Iran’s economic attaché in Bahrain Mostafa Sadat told the Islamic republic news agency that the five-day meeting between the two countries aims to create investment opportunities.

“Trade exchange between Iran and Bahrain has increased from $20 million to $170 in a decade. There are more than 20 weekly flights between Tehran, Shiraz, Mashhad and Manama,” said Sadat.

Iranian businessmen and officials from Iran’s Chamber of Commerce from all around the country will meet to decide on boosting commercial ties with the Kingdom.

Sadat said talks on setting up joint companies in the field of food and industrial sector will also be raised by the delegates.

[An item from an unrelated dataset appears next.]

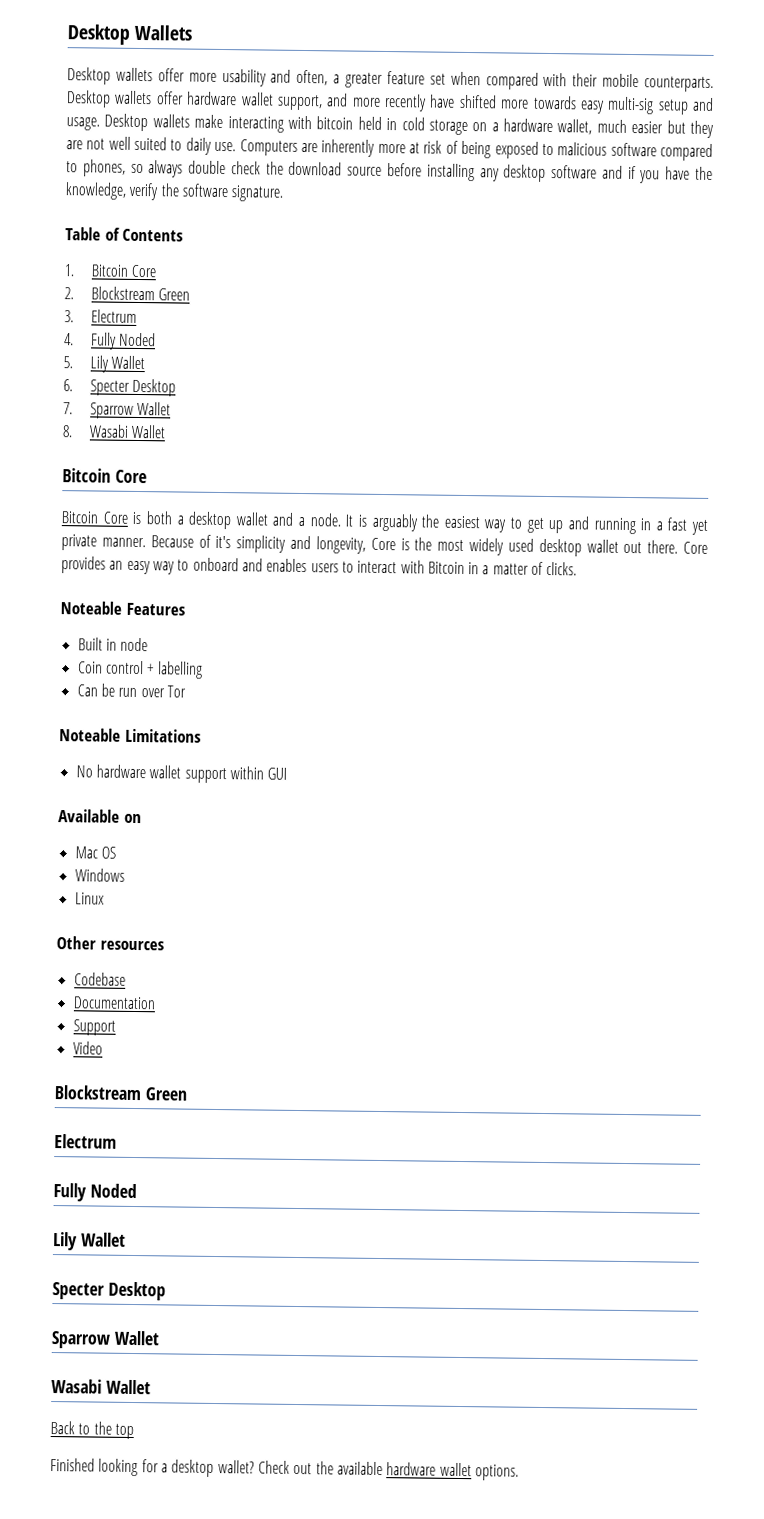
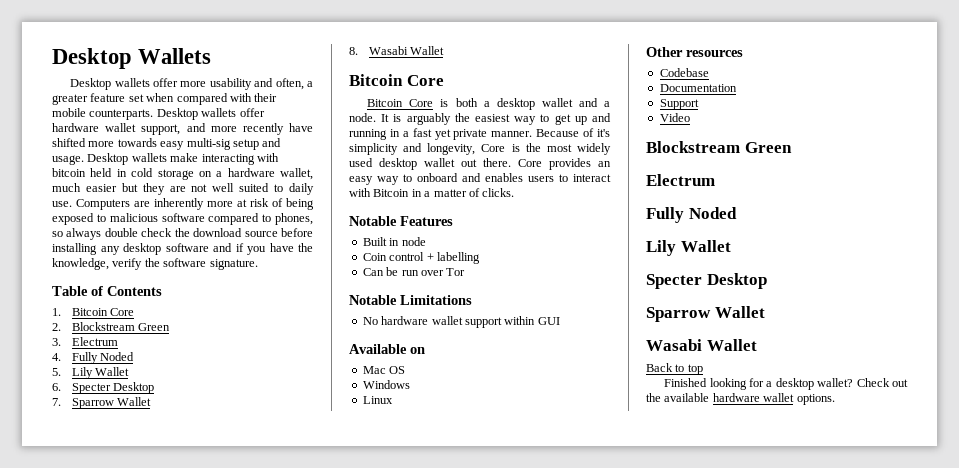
[60,601,122,615] Noteable -> [349,216,397,226] Notable
[59,728,121,742] Noteable -> [349,295,397,305] Notable
[93,1421,112,1435] the -> (685, 368) none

The delegation will be headed by Yahya Eshaqi, chairman of the Tehran Chamber of Commerce, Industries and Mines. Eshaqi said the delegates will discuss the prospects of setting up a joint Iran- Bahrain bank and opening a five-star hotel in the Iranian city of Mashhad.

Bahrain MP Jassim Hussain, a member of parliament’s finance and economic committee told Reuters that the US has laid heavy pressures on the Persian Gulf Arab states, including Bahrain, to sever economic and financial ties with Iran, adding that Manama cannot ignore its lofty trading with Tehran.

“There has been a lot of pressure on Bahrain by the US. Iran is a major trading partner with the UAE [United Arab Emirates] and Bahrain and it has a lot to offer like food, energy, tourism.”

The US is at loggerheads with Iran over the independent and home-grown nature of Tehran’s nuclear technology, which gives the Islamic Republic the potential to turn into a world power and a role model for other third-world countries.

Washington has laid much pressure on Iran to make it give up the most sensitive and advanced part of the technology, which is uranium enrichment, a process used for producing nuclear fuel for power plants.